One could become philosophical, and wonder if anyone is “the best” for anything. Perhaps the best manager for the city of Worcester is not in America; why limit the search to the United States? Maybe the perfect manager is in Toronto? Perhaps London offers the best city manager. Maybe they are in Cape Town or Perth or Shanghai? (Actually, scratch Shanghai.) There are 7 billion people in the world; there is no way that we can interview all of them, even if we narrow that down to the few tens of millions who are trained in public management. Perhaps your spouse isn’t really the best for you; did you conduct a national search, or did you limit yourself only to people you happened to come into contact with? This is extreme, but it is the natural logical conclusion that we come to if we follow the logic that we have to run a national search just to be sure.
Transparency
Others have argued that there could be a perceived lack of transparency.
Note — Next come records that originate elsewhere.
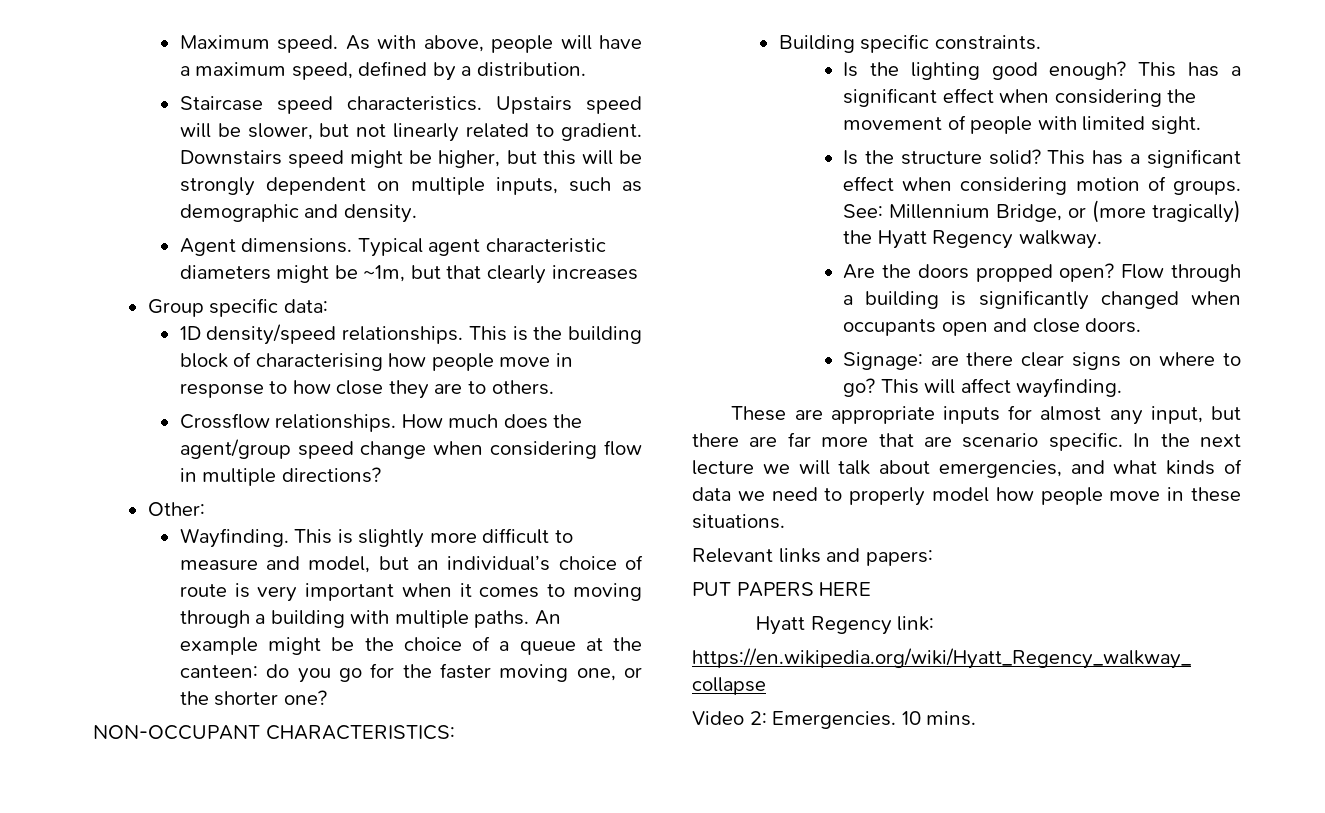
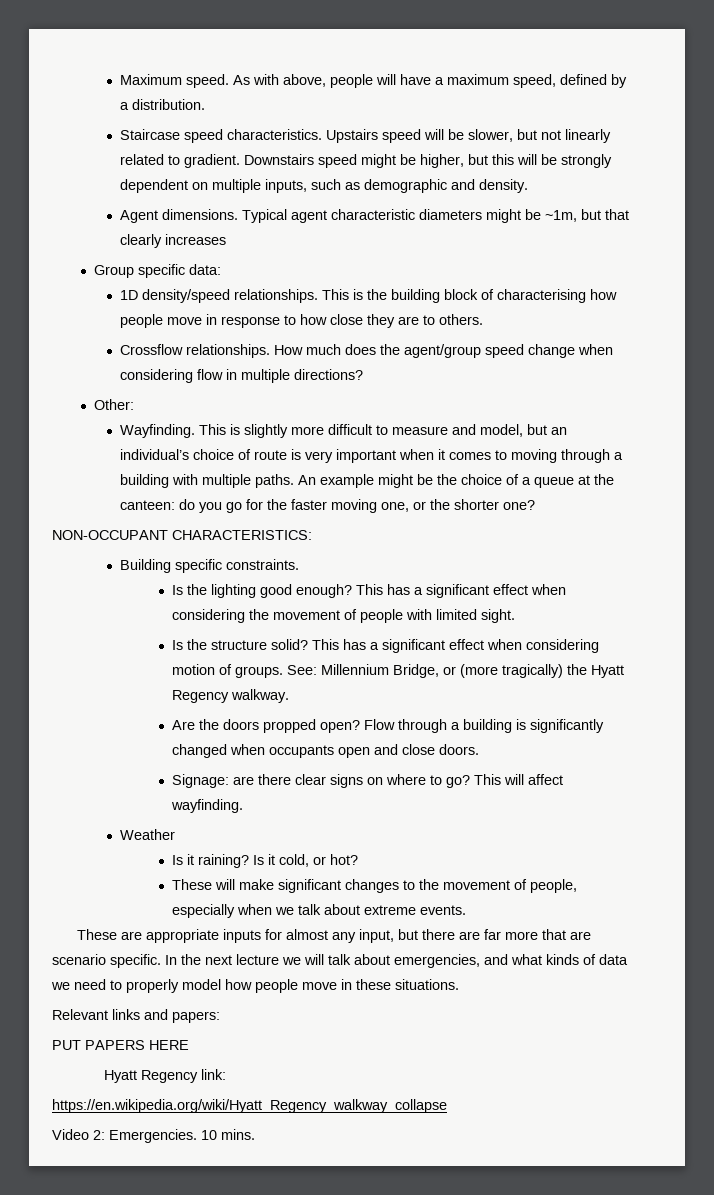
+ Weather
+ Is it raining? Is it cold, or hot?
+ These will make significant changes to the movement of people, especially when we talk about extreme events.

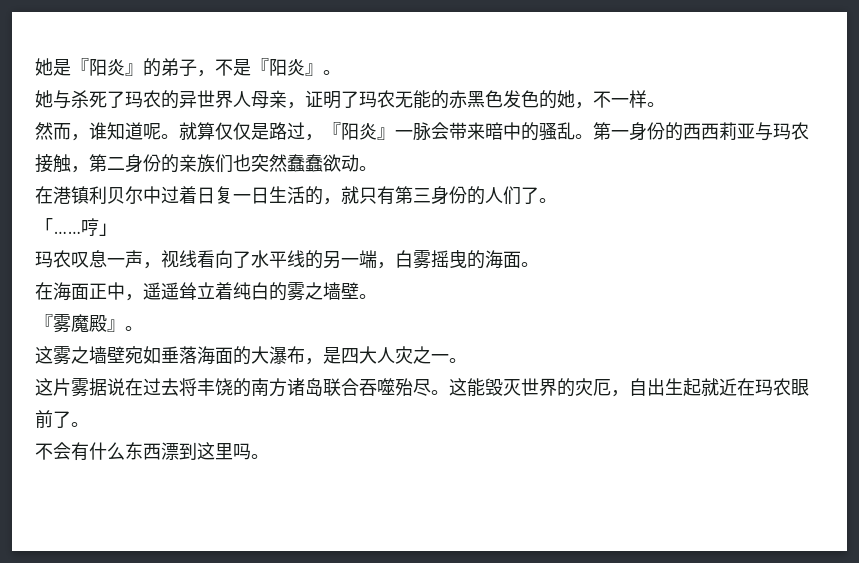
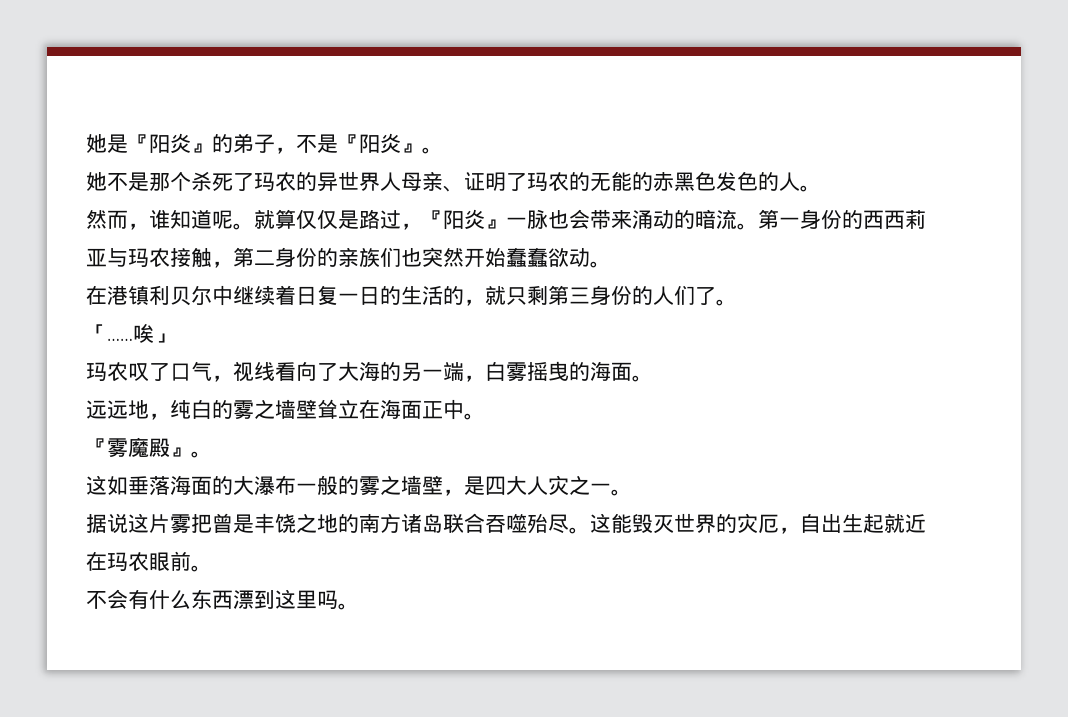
- 她与杀死了玛农的异世界人母亲，证明了玛农无能的赤黑色发色的她，不一样。
+ 她不是那个杀死了玛农的异世界人母亲、证明了玛农的无能的赤黑色发色的人。
- 就算仅仅是路过，『阳炎』一脉会带来暗中的骚乱。
+ 就算仅仅是路过，『阳炎』一脉也会带来涌动的暗流。
- 第一身份的西西莉亚与玛农接触，第二身份的亲族们也突然蠢蠢欲动。
+ 第一身份的西西莉亚与玛农接触，第二身份的亲族们也突然开始蠢蠢欲动。
- 在港镇利贝尔中过着日复一日生活的，就只有第三身份的人们了。
+ 在港镇利贝尔中继续着日复一日的生活的，就只剩第三身份的人们了。
- 哼」
+ 唉」
- 玛农叹息一声，视线看向了水平线的另一端，白雾摇曳的海面。
+ 玛农叹了口气，视线看向了大海的另一端，白雾摇曳的海面。
- 在海面正中，遥遥耸立着纯白的雾之墙壁。
+ 远远地，纯白的雾之墙壁耸立在海面正中。
- 这雾之墙壁宛如垂落海面的大瀑布，是四大人灾之一。
+ 这如垂落海面的大瀑布一般的雾之墙壁，是四大人灾之一。
- 这片雾据说在过去将丰饶的南方诸岛联合吞噬殆尽。
+ 据说这片雾把曾是丰饶之地的南方诸岛联合吞噬殆尽。
- 这能毁灭世界的灾厄，自出生起就近在玛农眼前了。
+ 这能毁灭世界的灾厄，自出生起就近在玛农眼前。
Where is this lack of transparency? The process is fairly straightforward:
- Batista applied for the job of project manager with the city and was hired in for that role in 2012.
- He did a good job, so Augustus promoted Batista to chief of Operations and Project Management in 2015
- Seeing that Batista continued to do good work, Augustus promoted him to Director of Innovation in 2019.
- Apparently highly impressed, Augustus promoted Batista to Assistant City Manager in 2021.
- Augustus resigned as city manager, and the council asked Batista to become Acting City Manager.
- Impressed with his work in the actual position needing fulfillment and with the decade’s worth of work that Batista has performed for the city already, people began to think that Batista should simply maintain the role and save the city the costly $100,000 search.
- In line with public sentiment, Mayor Petty proposed that the city council just go ahead and hire Batista to the position.
Where’s the lack of transparency? Judging by the council meeting earlier this week, the public is well aware, and supportive, of Batista’s becoming city manager. While a few spoke in favor of a national search, many people from the community, including community leaders like Rev. Jose Perez, spoke in favor of Batista’s appointment to the position.
Worcester is doing well, and after many decades, it is moving forward. For many of us who grew up here, this is the first time we’ve ever seen or heard of people wanting to move to the city, of news outlets in major markets actually trumpeting what Worcester has to offer. For the first time in years, many of us go downtown to do something fun, or actually have a choice of where to go to eat. We have attractions to show out-of-town visitors that don’t solely involve boy-on-turtle sex.
There is no reason to change direction, and, for that reason, there is no reason to carry out a national search for a city manager. It is in the interest of the city to keep the “renaissance” moving forward, and appointing a city manager who worked so closely with Ed Augustus, the man responsible for guiding so much of it, is the best way to do that.
The council should do what’s right for Worcester, and appoint Eric Batista city manager now.